***** RECORDS SHOWN *****

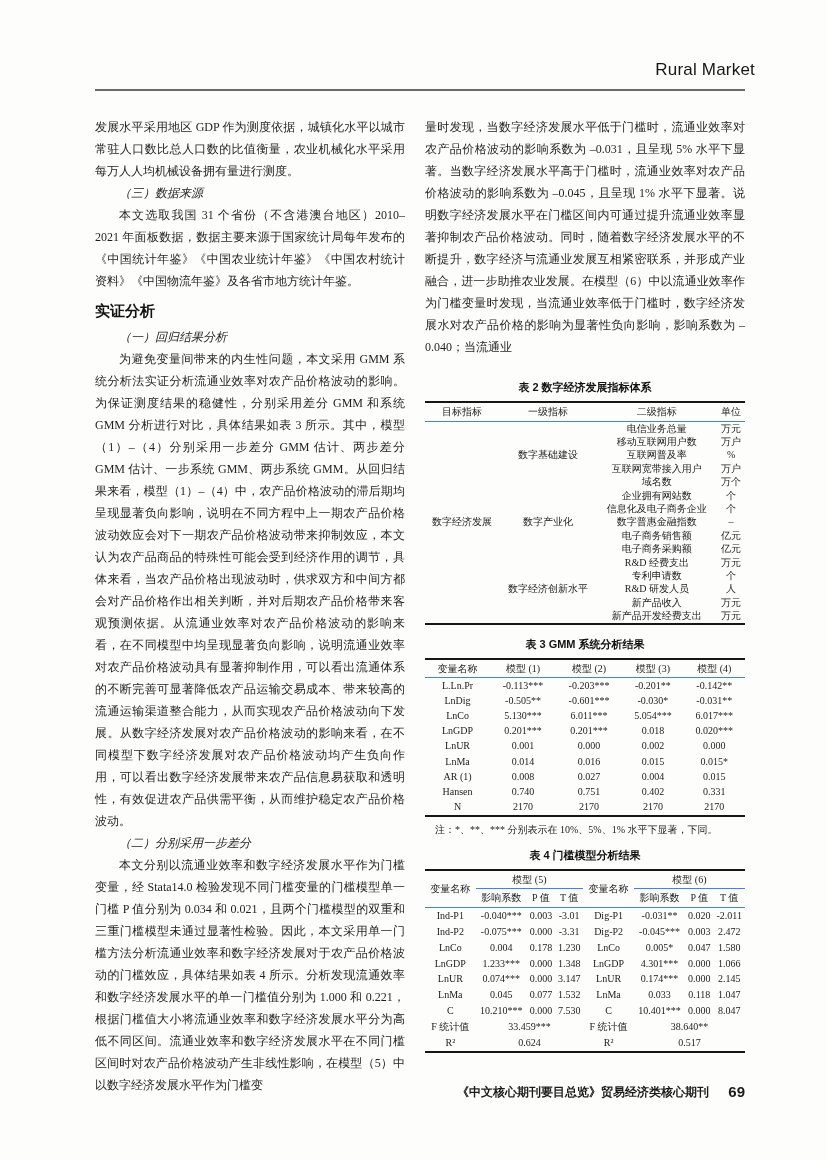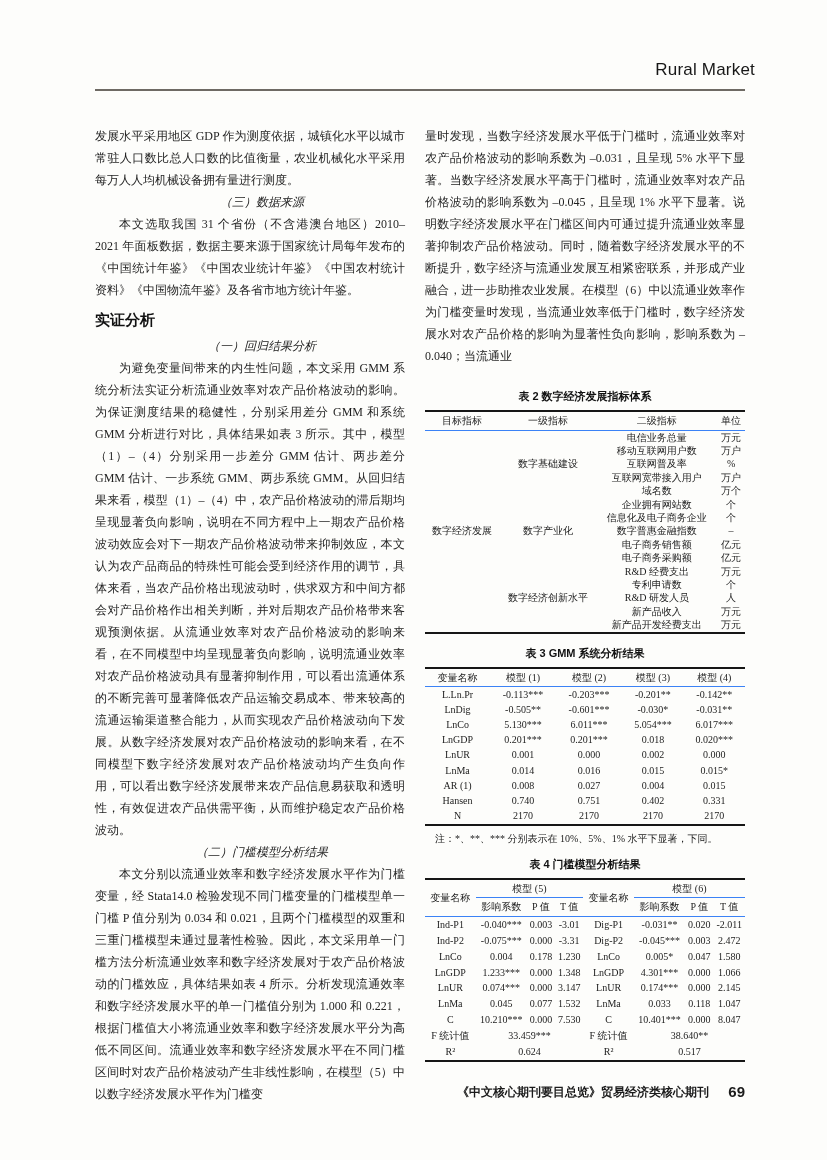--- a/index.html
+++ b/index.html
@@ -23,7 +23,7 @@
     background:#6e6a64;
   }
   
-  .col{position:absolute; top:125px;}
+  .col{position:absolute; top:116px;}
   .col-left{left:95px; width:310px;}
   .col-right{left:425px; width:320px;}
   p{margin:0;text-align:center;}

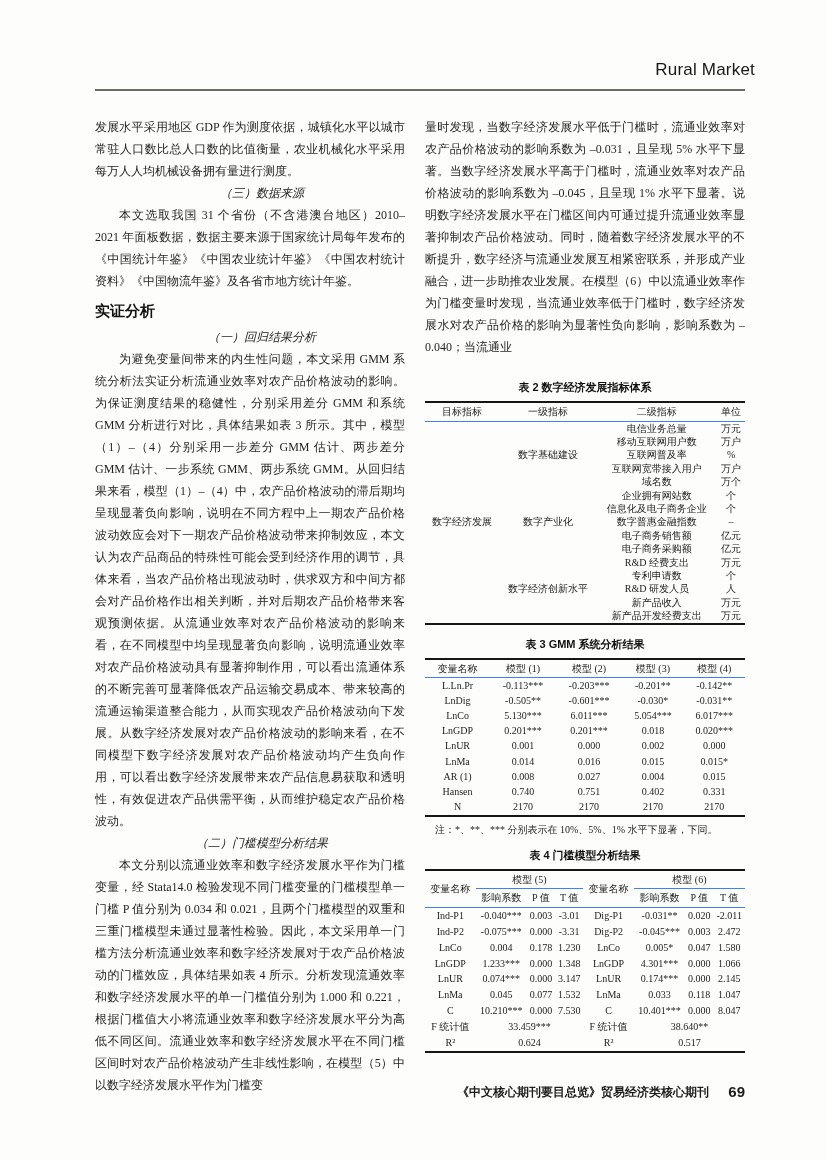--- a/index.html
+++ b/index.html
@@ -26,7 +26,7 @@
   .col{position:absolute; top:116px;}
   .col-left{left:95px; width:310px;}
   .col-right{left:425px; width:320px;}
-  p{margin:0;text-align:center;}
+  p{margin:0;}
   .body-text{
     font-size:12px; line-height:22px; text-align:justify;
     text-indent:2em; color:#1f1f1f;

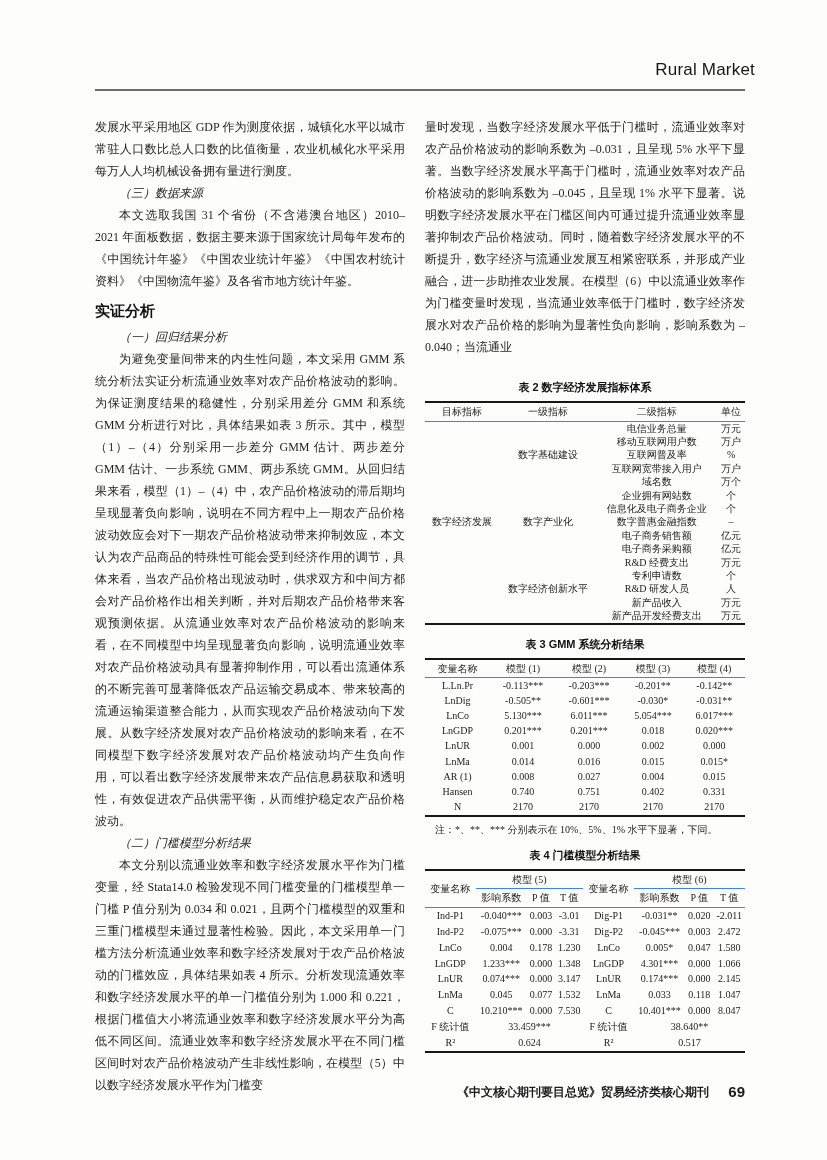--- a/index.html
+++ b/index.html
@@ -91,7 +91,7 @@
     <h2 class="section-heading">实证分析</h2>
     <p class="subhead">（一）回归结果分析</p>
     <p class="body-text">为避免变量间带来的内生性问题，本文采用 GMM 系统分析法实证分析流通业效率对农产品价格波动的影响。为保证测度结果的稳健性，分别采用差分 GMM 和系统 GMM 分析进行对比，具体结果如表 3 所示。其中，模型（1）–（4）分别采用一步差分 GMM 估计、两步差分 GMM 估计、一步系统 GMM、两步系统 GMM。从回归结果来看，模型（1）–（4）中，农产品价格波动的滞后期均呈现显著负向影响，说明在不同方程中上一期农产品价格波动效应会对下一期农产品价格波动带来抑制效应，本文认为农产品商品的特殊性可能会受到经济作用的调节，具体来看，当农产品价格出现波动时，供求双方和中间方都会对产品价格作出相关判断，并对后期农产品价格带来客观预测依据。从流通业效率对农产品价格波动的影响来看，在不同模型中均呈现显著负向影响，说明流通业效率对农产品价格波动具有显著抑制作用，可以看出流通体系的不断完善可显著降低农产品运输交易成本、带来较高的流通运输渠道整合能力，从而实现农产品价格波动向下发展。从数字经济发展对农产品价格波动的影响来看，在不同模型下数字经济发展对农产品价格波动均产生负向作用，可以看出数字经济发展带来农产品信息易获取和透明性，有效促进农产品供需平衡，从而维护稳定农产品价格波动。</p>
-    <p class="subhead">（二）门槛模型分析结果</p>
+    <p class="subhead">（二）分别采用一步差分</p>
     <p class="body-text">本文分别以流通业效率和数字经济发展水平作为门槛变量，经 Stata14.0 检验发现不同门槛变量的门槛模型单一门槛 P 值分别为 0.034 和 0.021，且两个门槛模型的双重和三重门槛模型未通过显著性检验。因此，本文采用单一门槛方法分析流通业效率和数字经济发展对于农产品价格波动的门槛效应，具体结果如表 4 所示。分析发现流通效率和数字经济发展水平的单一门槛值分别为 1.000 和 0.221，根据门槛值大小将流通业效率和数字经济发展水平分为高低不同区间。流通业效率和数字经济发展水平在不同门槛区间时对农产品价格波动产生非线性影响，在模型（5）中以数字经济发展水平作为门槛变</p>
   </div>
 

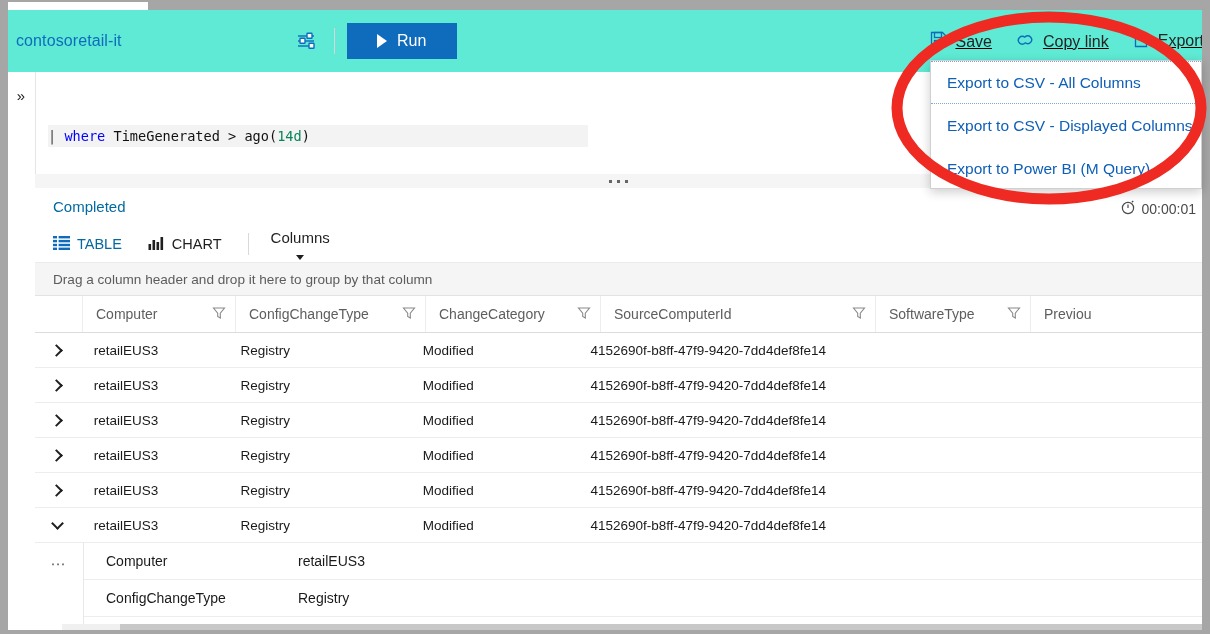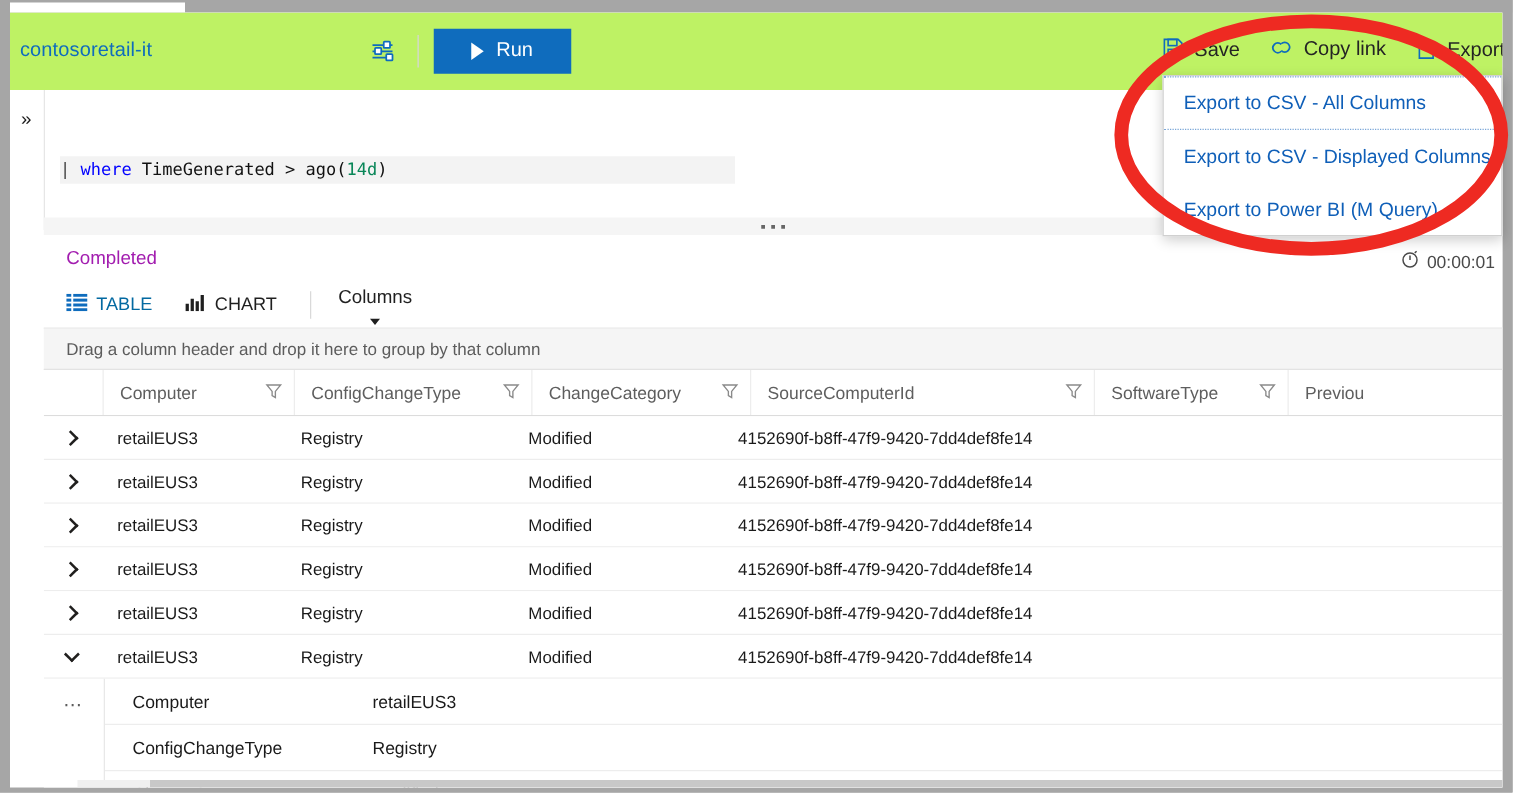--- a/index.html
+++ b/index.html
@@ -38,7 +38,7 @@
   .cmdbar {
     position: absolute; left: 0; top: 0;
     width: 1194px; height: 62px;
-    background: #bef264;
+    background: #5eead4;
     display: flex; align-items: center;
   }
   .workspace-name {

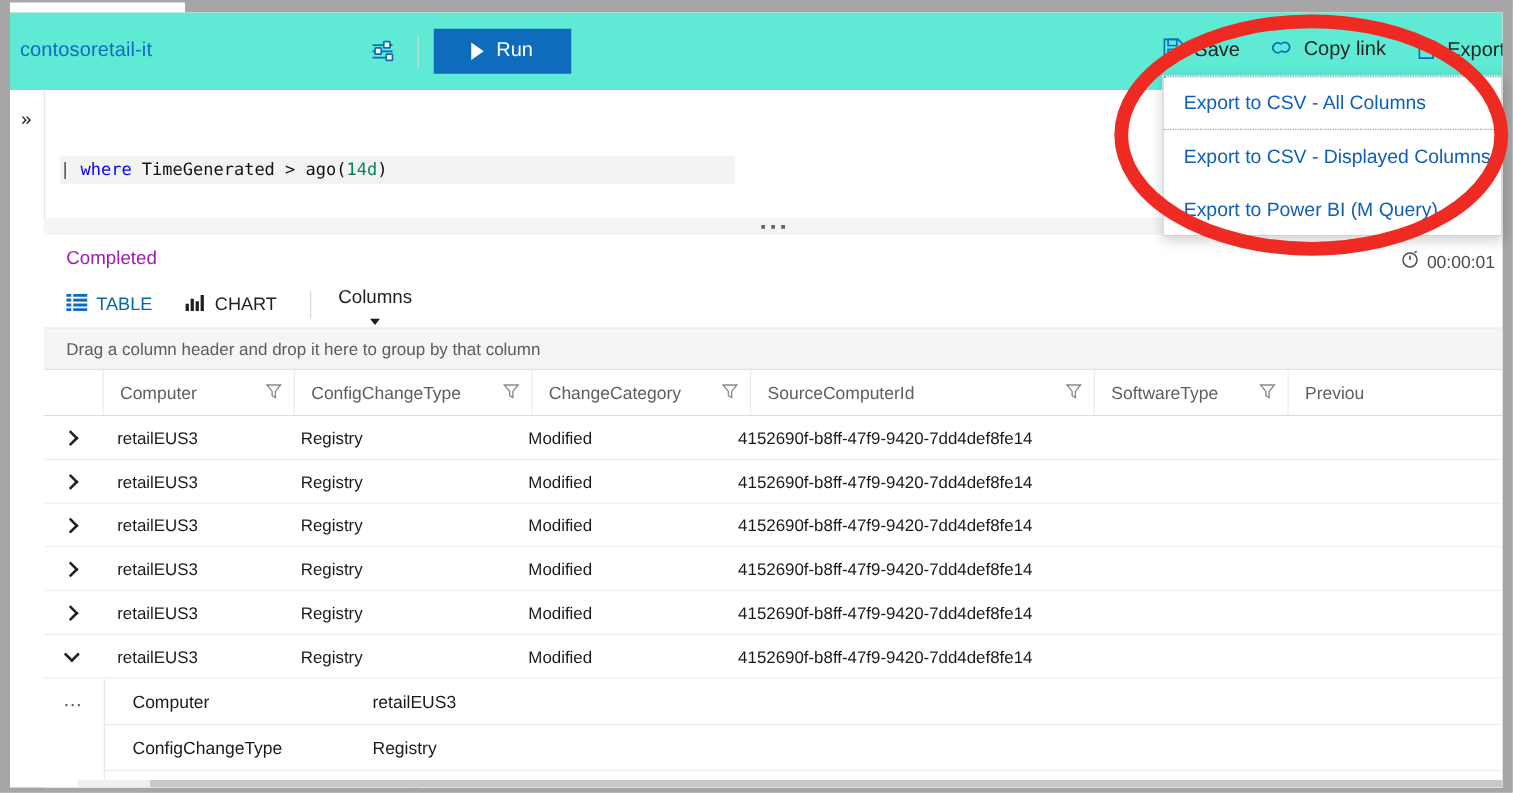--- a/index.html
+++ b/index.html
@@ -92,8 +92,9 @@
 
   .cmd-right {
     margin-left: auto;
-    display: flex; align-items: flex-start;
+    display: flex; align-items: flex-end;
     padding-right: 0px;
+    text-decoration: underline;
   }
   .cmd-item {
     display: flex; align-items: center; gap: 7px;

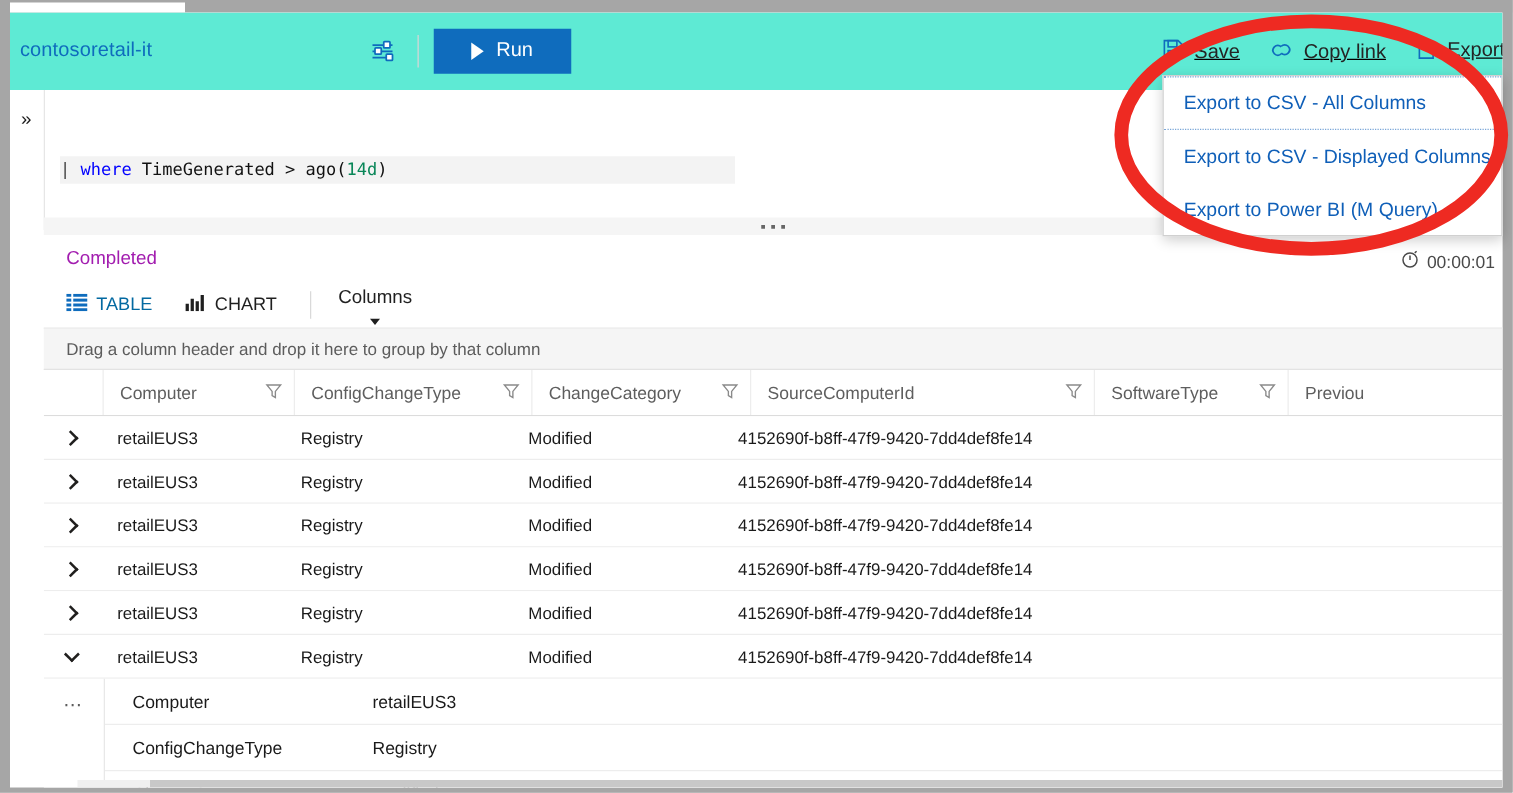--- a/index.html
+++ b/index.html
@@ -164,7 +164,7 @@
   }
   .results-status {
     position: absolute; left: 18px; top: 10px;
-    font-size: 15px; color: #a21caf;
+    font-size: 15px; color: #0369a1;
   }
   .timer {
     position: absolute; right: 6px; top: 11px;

*****

PROBLEM TO WORK ON: Within the data, how many lines hold the string "margin"? Answer with the number and nothing more.

TASK OUTPUT: 4